Trump lost California in 2024. Not populated rural areas, but metropolitan cities such as San Francisco and Los Angeles, the state's film production center. He is drawn to the ego for Hollywood. He wants to be liked there. In January he nominated three Republican actors, Mel Gibson, Sylvester Stallone and John Voight, as Hollywood ambassadors. Most people thought: So what?

It appears that only Voight took this role seriously. He has had some research and resonated in Hollywood and has heard long-term complaints from US labor unions. He came up with a five-page plan to save Hollywood and attract “run-control production” to the United States. This includes many existing state tax credit/incentive schemes, plus proposals for federal tax credits of 10-20% and new tariffs on offshore US-enrolled productions, which amount to 120% of the value of the foreign tax credits.

Voight met with Trump a day or so of the truth social announcement. It appears Trump has absorbed from the meeting what he described as his favorite word “customers.”


American labor unions have been raising concerns about “run-control production” since the 1940s, when Hollywood producers began to embrace the benefits of incentives they found in Europe, cheaper labor costs and exchange rates. The same kind of incentives then attracted them to jurisdictions, including Canada and Australia.

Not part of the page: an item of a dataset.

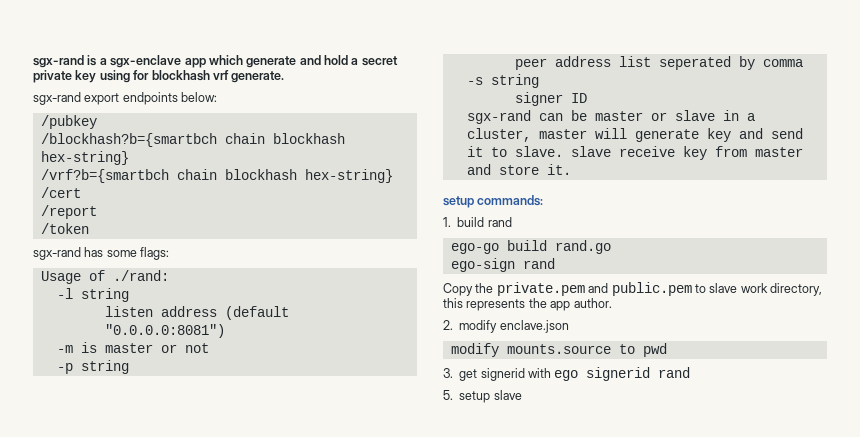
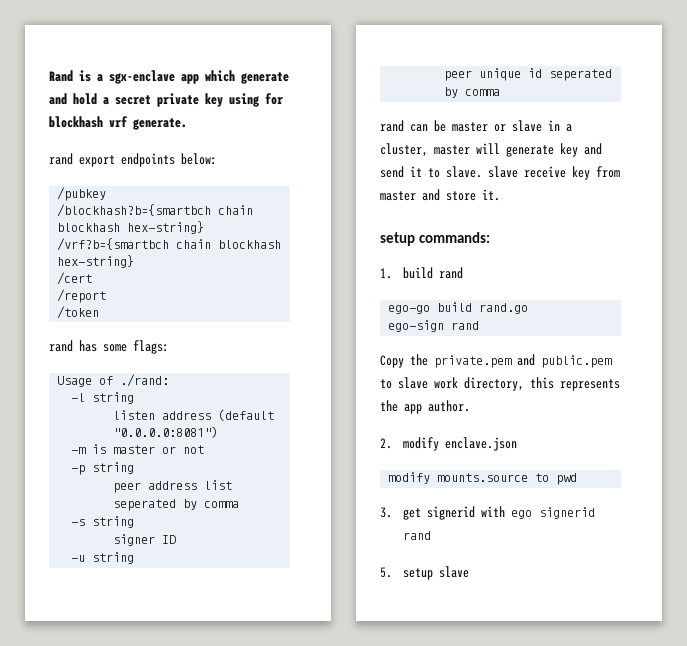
[33,55,84,68] sgx-rand -> [49,70,73,82] Rand
[33,92,81,105] sgx-rand -> [49,153,73,165] rand
[33,247,81,260] sgx-rand -> [49,340,73,352] rand
[466,110,531,124] sgx-rand -> [71,552,135,564] [444,68,613,81] [444,87,501,98] [380,120,404,132] -u string // peer unique id seperated by comma // rand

From the 1990s, three factors worked to send more US production offshore. The first was an increase in the number of original series aired by the cable network. Countries like Canada have been increasingly competitive with domestic producers in the US, especially since the late 1990s, when Canada and several provincial governments introduced financial incentives to attract production.

However, production increased dramatically when Netflix created its first international streaming service based on original content. With the success of Netflix, Apple, Amazon and other studios launched their own streaming services and commissioned the original content. In 2024, Netflix alone spent US$16.2 billion on films and TV series.

The second factor is the rising cost of production in the US for both feature films and television production. Large budgeting features can easily spend more than USD 200 million.

The third was the adoption of digital technology that revolutionized the production process, both in terms of image capture and the development of highly refined animation and visual effects. It also had the effect of decentralizing work in post-production and video effects. Vendors can be found almost everywhere in the world far from the ultimate creative decision makers, but they still work collaboratively and efficiently. For Australia, this has led to the growth of a strong visual effects sector, focusing primarily on exporting services.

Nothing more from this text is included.